D.    Employee Contributions. An eligible employee may authorize payroll deductions in any full dollar amount, not less than $10 per regular pay period but not more than $20,000 per calendar year. In addition to this limit, a participant cannot accrue at a rate that exceeds $25,000 for the calendar year, as measured by the fair market value of all shares measured from the first day of the respective savings period.

Eligible employees may enter the Plan by enrolling on the Fidelity website or contacting Fidelity by phone. As part of the enrollment process, Fidelity establishes an individual brokerage account for each employee. Employees must also elect an amount that will be deducted from their paychecks for the purchase of Common Shares. The election must state the amount to be deducted regularly from each paycheck. Payroll deduction elections are sent from Fidelity to our payroll department. Payroll deductions begin as quickly as administratively possible. An employee may increase, decrease or stop payroll deduction at any time.

For purposes of the Plan, the savings periods are the periods during which participants accumulate savings for the purchase of Common Shares under the Plan. Each savings period includes all paydays within that period. Interest is not paid on payroll deductions while held by the applicable participating subsidiary for a participant's account under the Plan. The savings periods are defined as the three month periods from January 1 to March 31; April 1 to June 30; July 1 to September 30; and October 1 to December 31; inclusive.

Employee contributions represent the amount of payroll deductions withheld during the fiscal year to purchase Common Shares.

E.    Employer Contributions. Employer contributions are reflected as 10% of the purchase price of Common Shares in the accompanying financial statements when the Common Shares are purchased. Common shares are purchased on the first day of the month following the end of the savings period in which the contributions were received.

F.    Purchases of Common Shares.

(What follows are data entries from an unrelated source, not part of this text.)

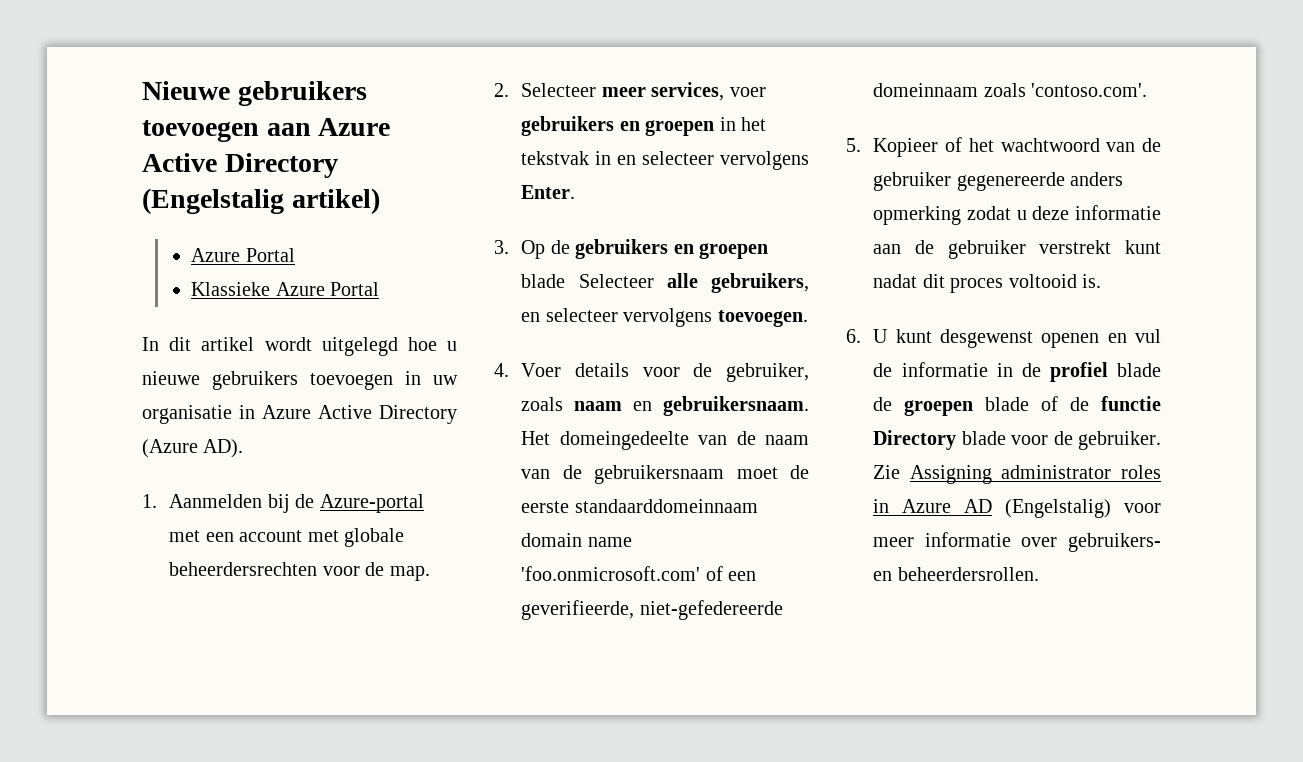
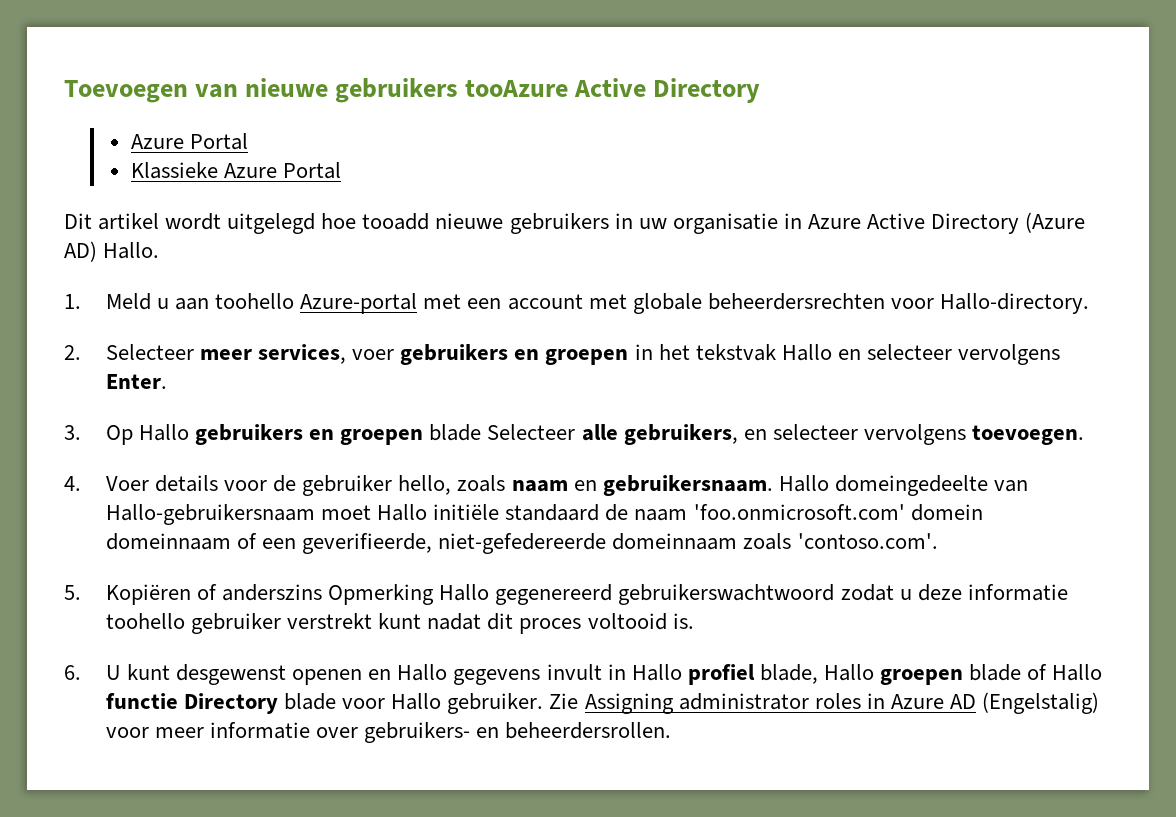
[142,81,367,106] [142,118,391,142] [142,153,338,178] [142,188,380,214] Nieuwe gebruikers toevoegen aan Azure Active Directory (Engelstalig artikel) -> [64,78,761,103] Toevoegen van nieuwe gebruikers tooAzure Active Directory
[142,337,192,351] In dit -> [64,213,92,229] Dit
[447,341,458,351] [142,371,393,390] u nieuwe gebruikers toevoegen -> [362,213,609,234] tooadd nieuwe gebruikers
[203,439,244,458] AD). -> [64,241,160,262] AD) Hallo.
[169,494,315,513] Aanmelden bij de -> [106,293,295,310] Meld u aan toohello
[365,562,430,581] de map. -> [939,293,1089,314] Hallo-directory.
[595,151,612,165] in -> [781,344,832,361] Hallo
[550,240,570,254] de -> [139,424,190,441] Hallo
[726,363,809,382] gebruiker, -> [302,475,452,496] gebruiker hello,
[521,431,551,445] Het -> [778,475,829,492] Hallo
[736,431,809,445] [521,465,809,484] [521,499,758,513] [521,533,632,547] [521,566,701,581] de naam van de gebruikersnaam moet de eerste standaarddomeinnaam domain name 'foo.onmicrosoft.com' -> [106,504,983,525] [106,533,232,550] Hallo-gebruikersnaam moet Hallo initiële standaard de naam 'foo.onmicrosoft.com' domein domeinnaam
[873,137,1161,157] [873,172,1124,191] [873,206,962,225] Kopieer of het wachtwoord van de gebruiker gegenereerde anders opmerking -> [106,584,835,605] Kopiëren of anderszins Opmerking Hallo gegenereerd gebruikerswachtwoord
[873,240,935,254] aan de -> [106,613,186,629] toohello
[1135,329,1161,343] [873,362,1161,382] [873,397,893,411] vul de informatie in de profiel blade de -> [397,664,874,685] Hallo gegevens invult in Hallo profiel blade, Hallo
[1070,397,1090,411] de -> [1052,664,1103,681] Hallo
[1053,431,1073,445] de -> [391,693,442,710] Hallo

A participant who purchases Common Shares under the Plan will purchase as many full or fractional shares as is determined by dividing his or her accumulated savings for the entire savings period by the purchase price

5

NISOURCE INC.
EMPLOYEE STOCK PURCHASE PLAN

per share for such savings period. The purchase price per share to participants is 90% of the closing market price of Common Shares on the New York Stock Exchange on the last trading day of the savings period. For the years ended December 31, 2018, 2017, and 2016, the fair value of the Common Shares purchased was $5,600,607, $5,008,538, and $4,694,502, respectively. The number of shares purchased for the years ended December 31, 2018, 2017, and 2016 was 222,908, 206,585, and 201,424, respectively. Amounts payable for purchases of common shares represents employer and employee contributions withheld during the quarters ended December 31, 2018 and 2017 that will settle on the first day of the month following the end of the savings period. Participants do not pay any brokerage commissions, fees or service charges in connection with the purchases of Common Shares under the Plan.

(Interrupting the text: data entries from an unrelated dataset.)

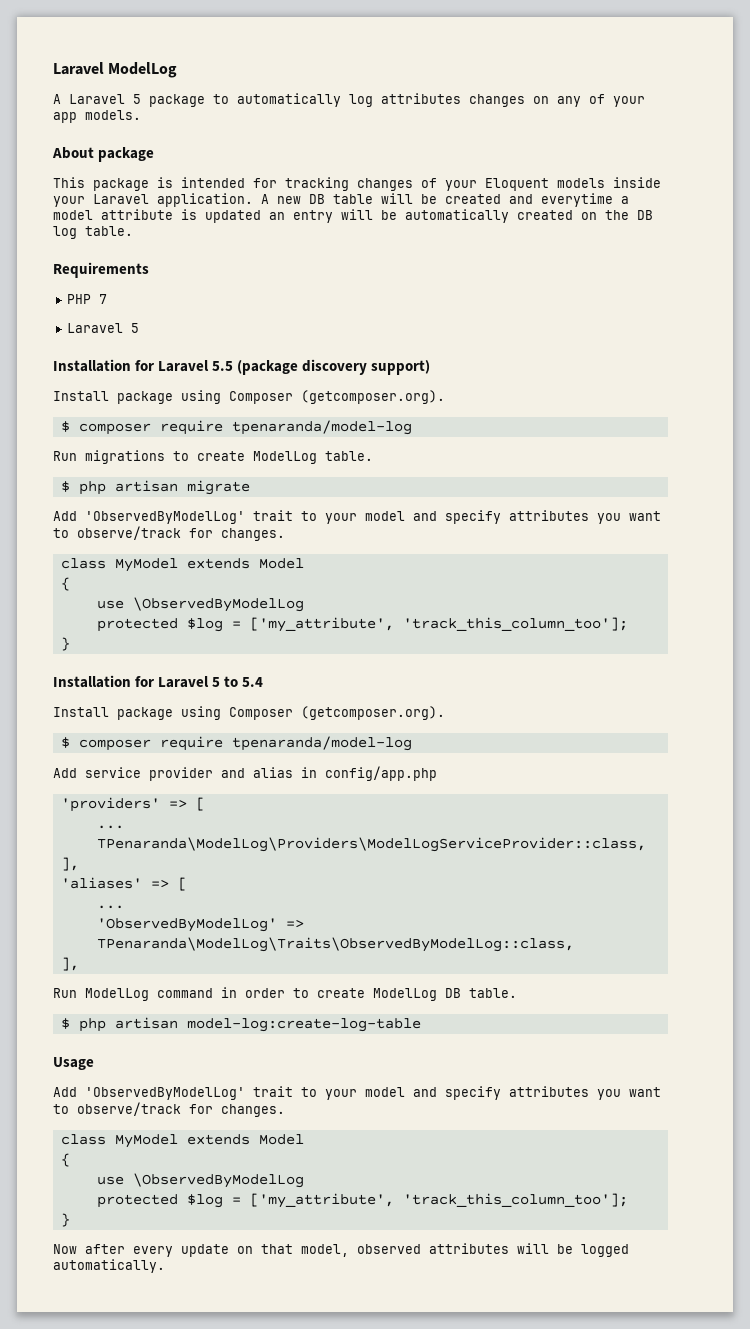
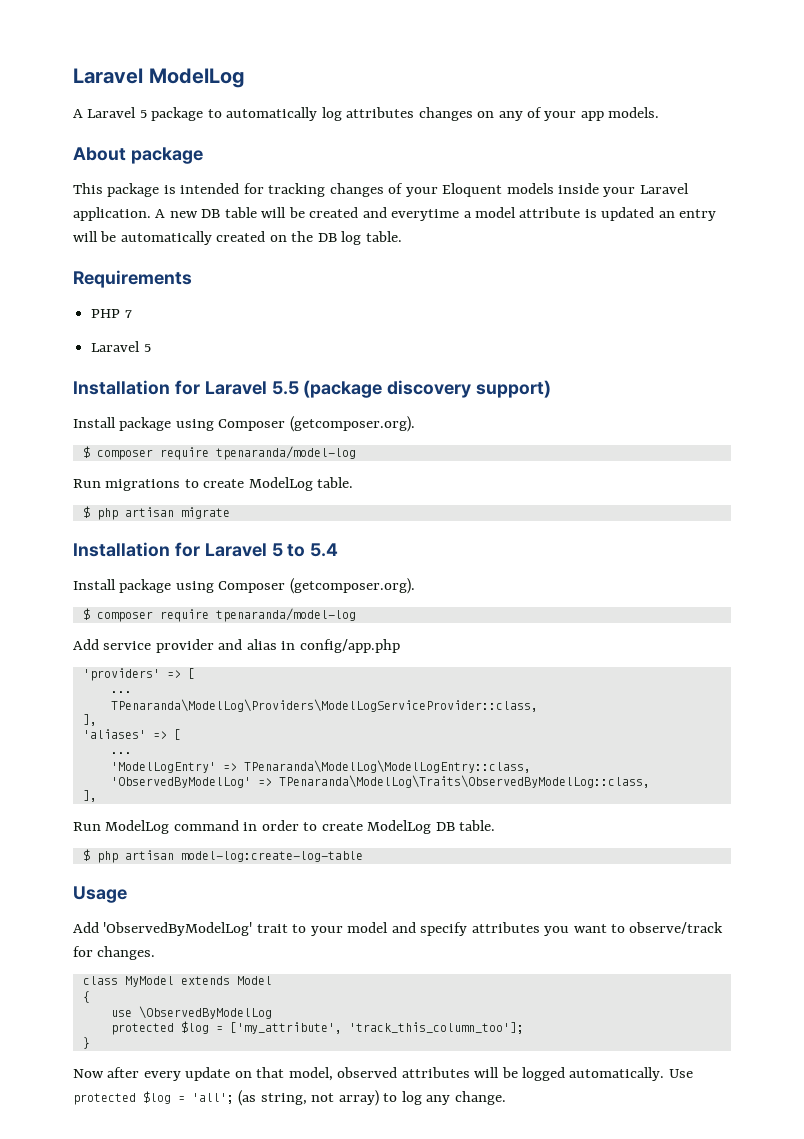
[53,510,661,524] [53,526,285,541] [60,558,304,572] [60,577,70,591] [96,597,304,612] [96,617,628,632] [60,637,70,651] // Add 'ObservedByModelLog' trait to your model and specify attributes you want to observe/track for changes. // class MyModel extends Model // { // use \ObservedByModelLog // protected $log = ['my_attribute', 'track_this_column_too']; // } -> (230, 513) none
(124, 907) none -> [110,760,531,773] // 'ModelLogEntry' => TPenaranda\ModelLog\ModelLogEntry::class,
(165, 1266) none -> [668,1069,693,1078] [73,1090,506,1106] Use protected $log = 'all'; (as string, not array) to log any change.

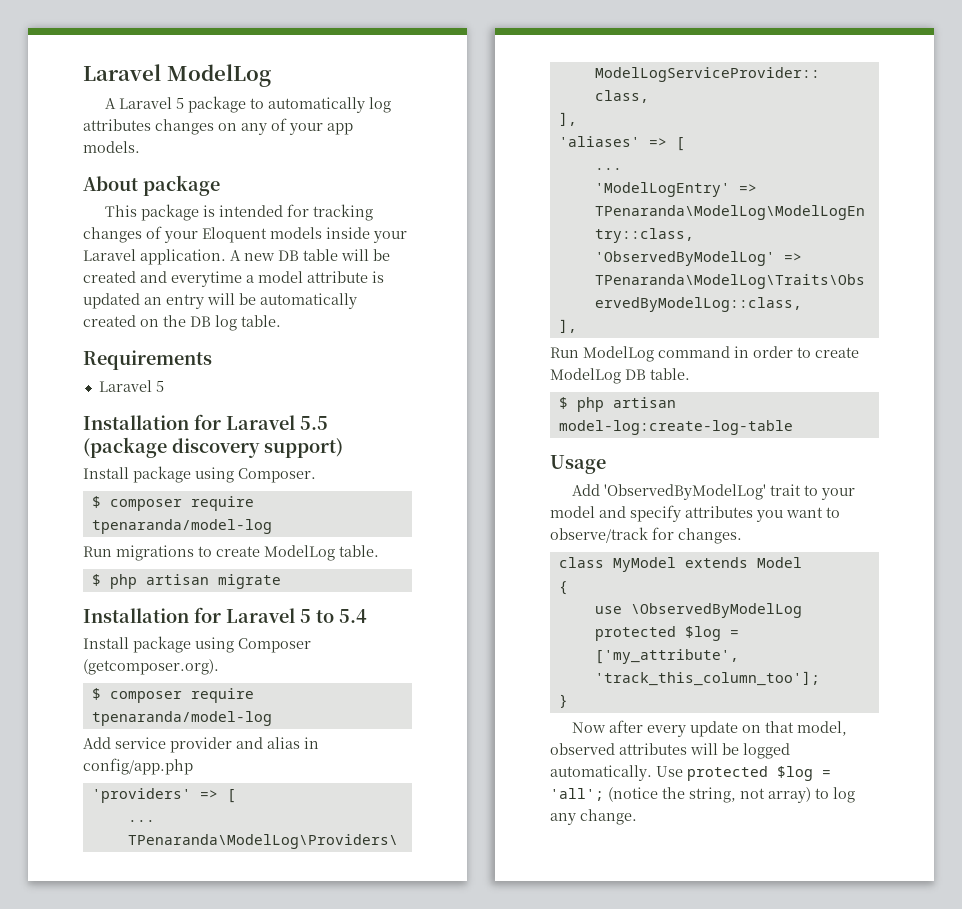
[91,309,132,318] // PHP 7 -> (212, 360) none
[218,416,415,432] Composer (getcomposer.org). -> [238,468,316,483] Composer.
[238,1090,257,1106] (as -> [608,787,685,802] (notice the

G.    Refunds and Withdrawals. A participant who does not wish to purchase Common Shares in any savings period must change their contribution to $0 on Fidelity's website or by contacting Fidelity by phone. In such an event, all funds credited to the participant's account and not used to purchase Common Shares will be returned as soon as practicable and no further payroll deductions will be made. To resume payroll deductions, a participant must change the amount of the payroll deduction as described in Note 1D. Any shares held in his or her individual brokerage account at Fidelity can be sold at the participant's direction. Participants are responsible for all costs incurred in the sale of shares within their individual brokerage account at Fidelity.

H.    Termination of Participation. Participation in the Plan terminates if the participant's employment with us and a participating subsidiary is terminated or if the participant otherwise ceases to be eligible because of retirement, resignation, discharge, death or any other reason. In such an event, all funds of the participant under the Plan not already used or unconditionally committed for the purchase of Common Shares will be refunded as soon as practicable. Any shares held in his or her individual brokerage account at Fidelity will remain in the brokerage account and can be sold at the participant or their legal representative's direction. Participants are responsible for all costs incurred in the sale of shares within their individual brokerage account at Fidelity.

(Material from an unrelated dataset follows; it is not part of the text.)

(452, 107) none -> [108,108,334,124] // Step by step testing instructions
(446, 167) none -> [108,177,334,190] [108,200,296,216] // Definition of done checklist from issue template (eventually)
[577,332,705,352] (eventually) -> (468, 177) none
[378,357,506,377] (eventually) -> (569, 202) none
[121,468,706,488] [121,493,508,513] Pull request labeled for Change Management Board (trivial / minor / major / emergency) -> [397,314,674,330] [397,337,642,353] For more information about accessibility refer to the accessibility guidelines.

2.    Summary of Significant Accounting Policies

A.    Basis of Accounting. The financial statements of the Plan were prepared in accordance with accounting principles generally accepted in the United States of America ("GAAP").

B.    Contributions. Contributions receivable represents amounts due from employer and employee as of December 31, 2018 and 2017, under the terms of the Plan agreement. Employer and employee contributions are reflected as 10% and 90%, respectively, of the purchase price of Common Shares in the accompanying financial statements when the Common Shares are purchased. Common Shares are purchased on the first day of the month following the end of the savings period in which the contributions were received.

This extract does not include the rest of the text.